Added Stephanie Cutter, a spokeswoman for Kerry: “George W. Bush campaigned in 2000 promising to ‘restore honor and integrity to the White House.’ Tonight was a reminder that he’s still got a long way to go to fulfill that promise.”
A spokesman for Democratic presidential candidate Howard Dean also said Bush still has more questions to answer.
“Even after a late Friday night information release, President Bush not only still owes the American people the truth about his war record, but he owes us the truth about why he sent hundreds of thousands of men and women to war in Iraq,” said Dean spokesman Jay Carson.
Calhoun, the former Guard supervisor, said Friday that Bush reported for duty four to six weekends during the 1972-73 period he was in Alabama.
He mostly sat in Calhoun’s office and read flight magazines, pilot accident reports and other material to keep himself educated, the supervisor said.
“He read training articles, he read safety magazines,” Calhoun said. “That was how we made our drills. We required him to do it, and he showed up on time.”
However Bush’s pay records document him being with the unit only two weekends during that period.
Others in Alabama at the time had no memory of Bush being at the Guard’s 187th Tactical Reconnaissance Group. He had gone to Alabama to work on a political campaign.
Wayne Rambo said the Vietnam era was a “very busy time,” during which hundreds of part-time soldiers performed weekend duty there.
“I can’t say that I knew he was there. But I can’t say I knew he wasn’t there,” said Rambo, 66, who served in the 187th for 17 years until 1973, when he left as a first lieutenant.
“It was not unusual at all for us to have people from other states request permission, as I understand Mr. Bush did at this time, to perform equivalent training.... To have one more pilot among us at a time like that is not really something that stands out.
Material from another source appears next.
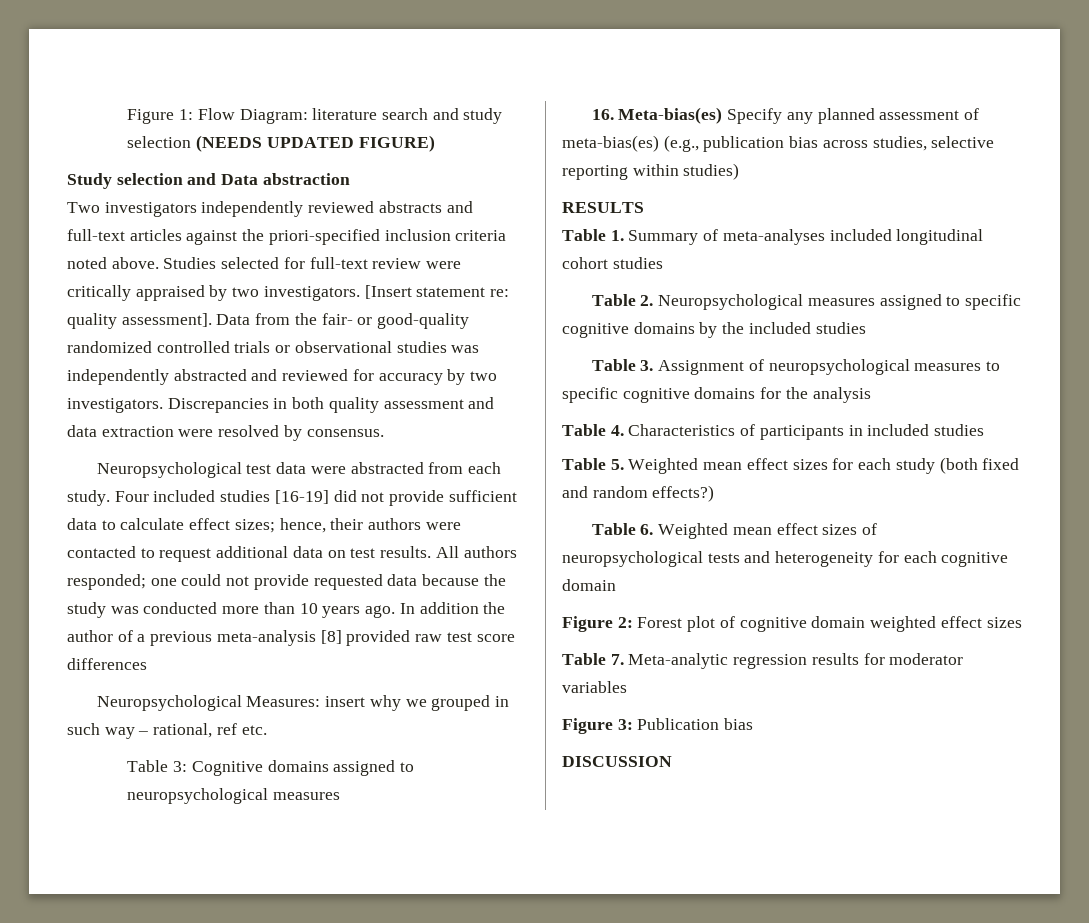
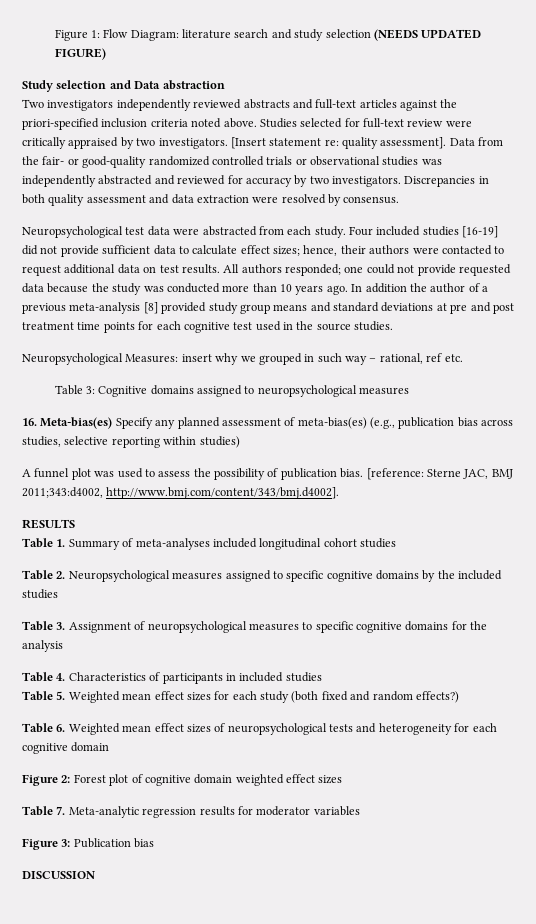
- In addition the author of a previous meta-analysis [8] provided raw test score differences
+ In addition the author of a previous meta-analysis [8] provided study group means and standard deviations at pre and post treatment time points for each cognitive test used in the source studies.
+ A funnel plot was used to assess the possibility of publication bias. [reference: Sterne JAC, BMJ 2011;343:d4002, http://www.bmj.com/content/343/bmj.d4002].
At that time he was not a known individual.”
Robert Ficquette, a captain in the unit in 1972, said the pay stubs the White House has displayed indicate Bush did serve at least six days in Alabama.
But, Ficquette said, “I don’t remember ever seeing him. If he says he was there and he got paid, he had to be there, because somebody had to see him and somebody had to certify that he got paid.”
Times staff writer John Hendren contributed to this report.